Até agora, Harris também evitou grandes conferências de imprensa e entrevistas mais incisivas com meios de comunicação tradicionais – entrevistas que poderiam responsabilizá-la por posições anteriores e pressioná-la para obter mais detalhes políticos.
O seu discurso da semana passada sobre a economia foi uma das poucas ocasiões em que a vice-presidente apresentou propostas novas e concretas.
Mas nos últimos quatro dias, alguns sinais de como Kamala governaria começaram a surgir.
Ela propôs um crédito fiscal de US$ 25 mil (cerca de R$ 137 mil) para cidadãos que queiram comprar um imóvel pela primeira vez.
O candidato também prometeu usar o poder do governo para reduzir o custo dos medicamentos prescritos e punir a exploração dos preços dos alimentos.
Ela apoiou a legislação bipartidária de imigração que foi bloqueada no Senado no início deste ano.
Kamala também prometeu lutar por uma lei federal que garantisse o direito básico ao aborto em todos os EUA, anulando as proibições estaduais conservadoras.
Para alguns democratas, os detalhes até agora não são suficientes.
“Precisamos ouvir algumas coisas reais sobre as políticas públicas”, diz Lewanna Tucker, presidente do Partido Democrata no condado de Fulton, Geórgia.
“Ela precisa nos mostrar um pouco mais o que está por trás das cortinas e falar sobre as medidas estruturais que serão tomadas”.
Talvez não sejam necessários detalhes políticos mais concretos. Numa altura em que a política americana é vista por grande parte do público americano como divisiva e tóxica, pode haver benefícios em construir uma campanha política não em torno de especificidades políticas, mas sim uma campanha que apele à emoção.
Em 2008, Barack Obama realizou uma campanha bem-sucedida baseada na esperança e na mudança – o que não é exatamente a base de um plano claro.
“É um regresso a um nível de esperança que não creio que tenhamos experimentado colectivamente desde 2008”, diz Yasmin Radjy, que dirige o grupo de organização liberal de base Swing Left.
Ela diz que tem havido cansaço entre os voluntários de esquerda nos últimos oito anos, mas a mudança para Kamala foi “como se um peso tivesse sido tirado de seus ombros”.
A vontade dos Democratas de atacar o Projecto 2025 da Heritage Foundation — um plano controverso para uma nova administração republicana que Trump e a sua campanha rejeitaram repetidamente — também revela os riscos de estar associado, mesmo que tangencialmente, a detalhes de governação.

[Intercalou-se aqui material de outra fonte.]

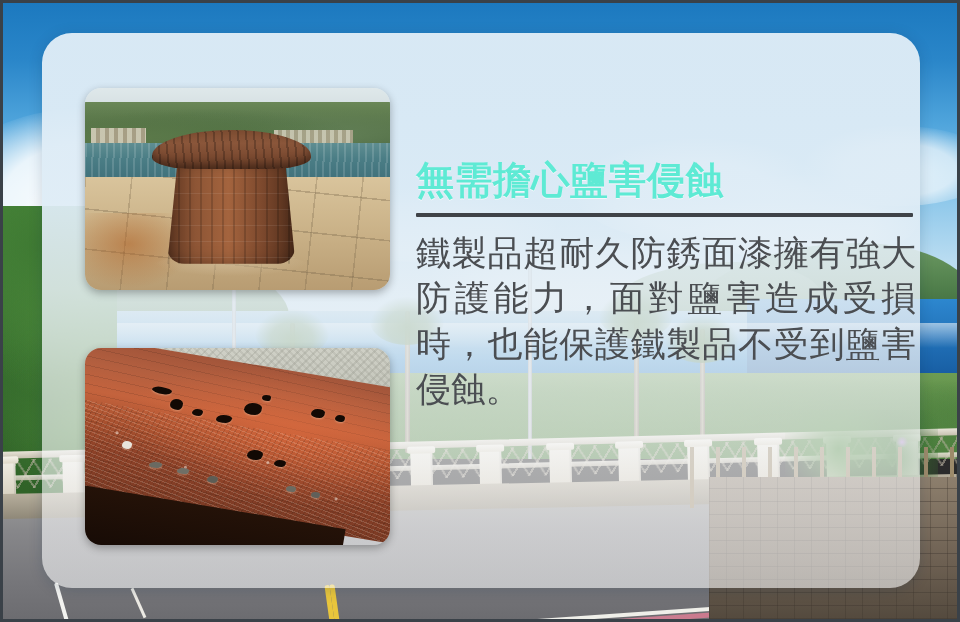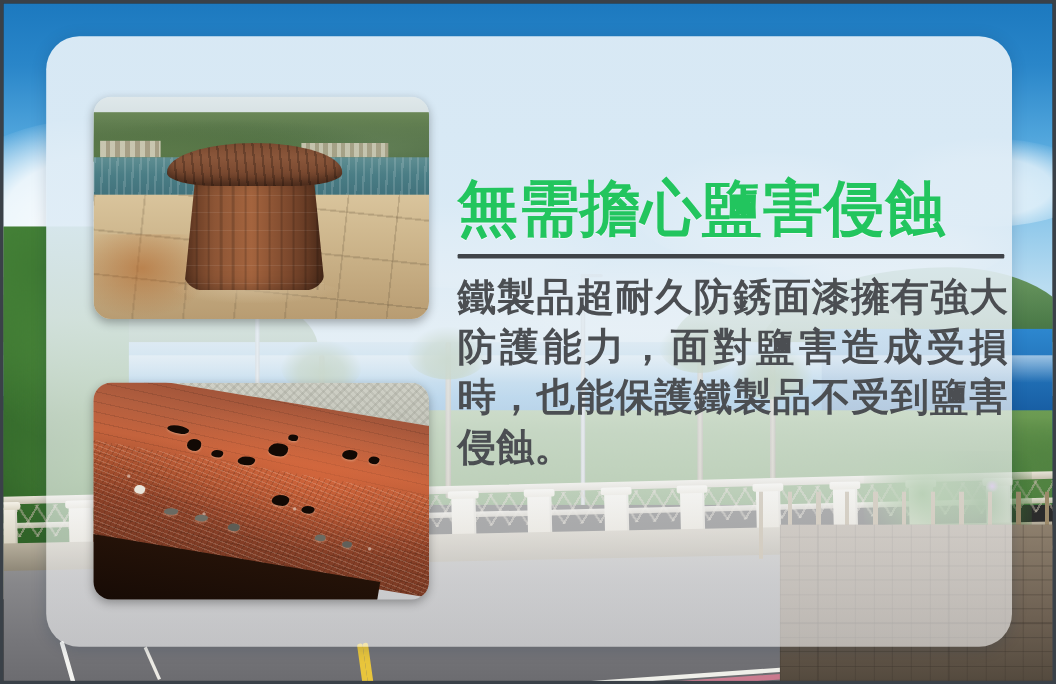"無需擔心鹽害侵蝕" #headline { color: #22c55e -> #5eead4; font-size: 55px -> 38px }
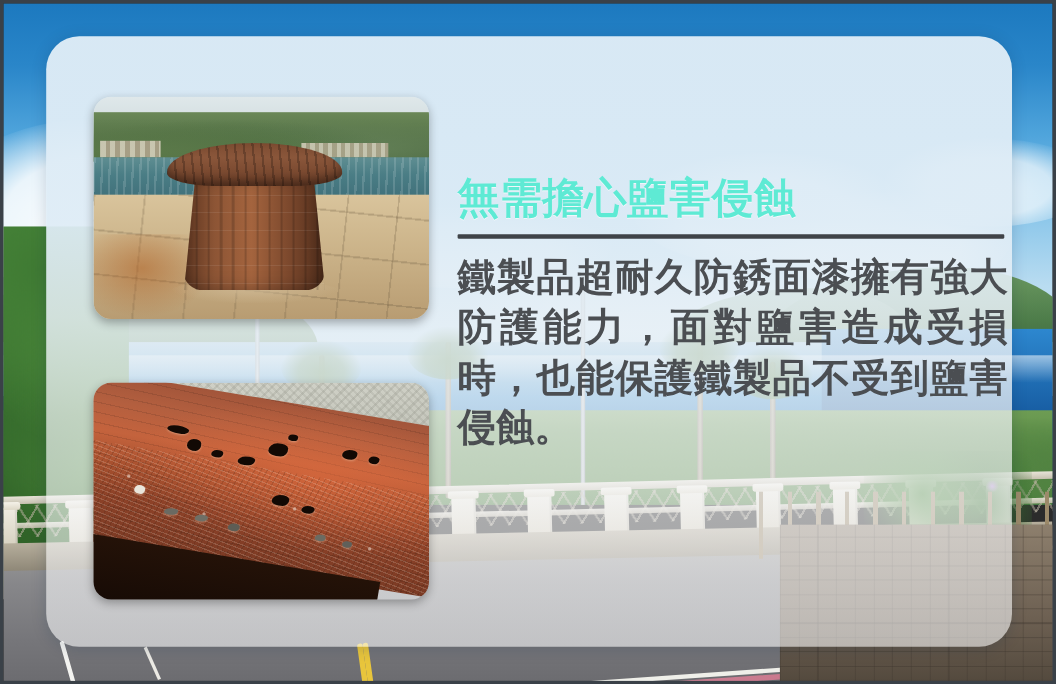"鐵製品超耐久防銹面漆擁有強大防護能力，面對鹽害造成受損時，也能保護鐵製品不受到鹽" #body-text { font-weight: 700 -> 400 }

Em seu discurso na noite de quinta-feira, Harris prometeu superar as divisões partidárias e encontrar um terreno comum.
“Prometo ser um presidente para todos os americanos”, disse ela.
“Você sempre pode confiar em mim para colocar o país acima do partido e de mim mesmo.”
É claro que tais promessas não são inéditas na política americana. Garantias semelhantes foram feitas nas últimas décadas. Mas há algo diferente neste candidato democrata e nesta convenção democrata.
O número de estrelas desta semana – com participações de Pink, Stevie Wonder e Lil Jon, entre outros – e a forte dependência da campanha em conexões da cultura pop, como Charlie XCX (cantor britânico que deu o nome de Harris ao termo em inglês pirralhoque foi usado pela democrata em sua campanha), sugerem que ela está tentando se posicionar como um movimento cultural, e não político.
Ainda não se sabe se esta será uma estratégia eficaz.
Mas, pelo menos por agora, tirou o Partido Democrata da apatia e do desespero do início de Julho e colocou-o num empate técnico com Trump e os Republicanos, à medida que se aproximam os meses finais cruciais desta campanha.